Oleg Andreev

Software designer with focus on user experience and security.

You may start with my selection of articles on Bitcoin.

Переводы некоторых статей на русский.

Author of Gitbox version control app.

Author of CoreBitcoin, an implementation of Bitcoin in Objective-C.

Lead developer of FunGolf GPS, the best golfer's personal assistant.

I am happy to give you an interview or provide you with a consultation.
I am very interested in innovative ways to secure property and personal interactions: all the way from cryptography to user interfaces. I am not interested in trading, mining or building exchanges.

This blog enlightens people thanks to your generous donations: 1TipsuQ7CSqfQsjA9KU5jarSB1AnrVLLo

How to steal all coins

In Bitcoin all transactions and balances are visible to everyone. If you want to spend someone else’s coins, you just need to pick any unspent transaction, figure out a secret key and make another transaction moving money to some of your addresses. How hard can it be?

First of all, all transactions use elliptic curve crypto for creating public/private key pairs (ECDSA). The idea is that it is easy to compute a public key from a private one, but very hard to do it in reverse. Unfortunately, we cannot know for sure that in the future we will not discover a relatively fast way to find private keys. Also, there is already efficient quantum algorithm to do just that (provided you have big enough quantum computer).

But ECDSA public keys are not exposed. Every publicly visible address is a hash of a public key, not the key itself. More specifically, the public key is hashed with two algorithms: RIPEMD160(SHA256(pubkey)). If you wish to spend money from any given address, you not only have to find a private key, but also find a public key which produces the exact same address. It is called “pre image attack”. (Pedantic note: if you spend coins from an address, you expose its public key, so it is one more reason not to reuse addresses, but always generate new ones for accepting payments.)

Obviously, two different hash functions are used in case one of them becomes weak to preimage attacks. Lets say, you have efficient way to find preimages for RIPEMD-160 (faster than brute force). Then, you would have to attack SHA-256 in order to find its preimage. And even if you succeed there, you will have to start searching for ECDSA private key matching the SHA-256 preimage you have just discovered.

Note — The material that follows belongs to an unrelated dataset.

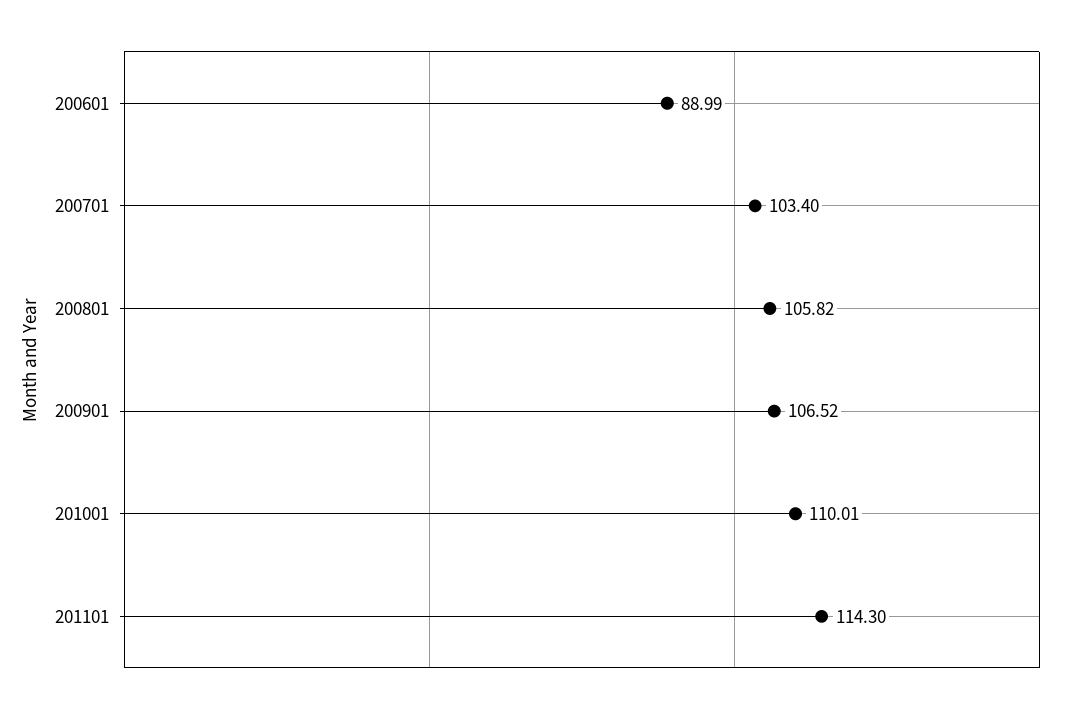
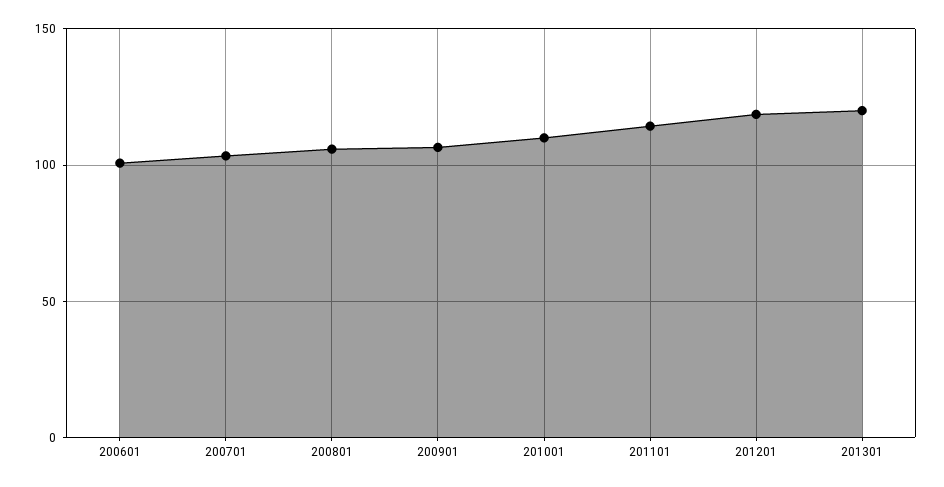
200601: 88.99 -> 100
201201: none -> 120
201301: none -> 120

The interesting question is why these two specific hash functions were chosen? RIPEMD160 is nice because it produces the shortest possible hash among non-broken hash functions (which makes the address as compact as possible). But I couldn’t find any definitive answer why need for SHA-256 as well, so here’s my understanding.

Both algorithms are widely used and no weaknesses were found in them yet (although, there are known weaknesses in the reduced versions of them). Moreover, SHA-256 is designed in US by NIST while RIPEMD-160 in KU Leuven university in Belgium. In other words, both functions come from very different places and were designed for different customers. This reduces the likelihood of finding the common weakness and also acts as a precaution against potential backdoor left by US or EU.

In the end, all coins are available for everyone to inspect, but each address is protected by 3 independent unique algorithms. So if there is an intentional or accidental weakness in any of them, other two are likely to remain strong.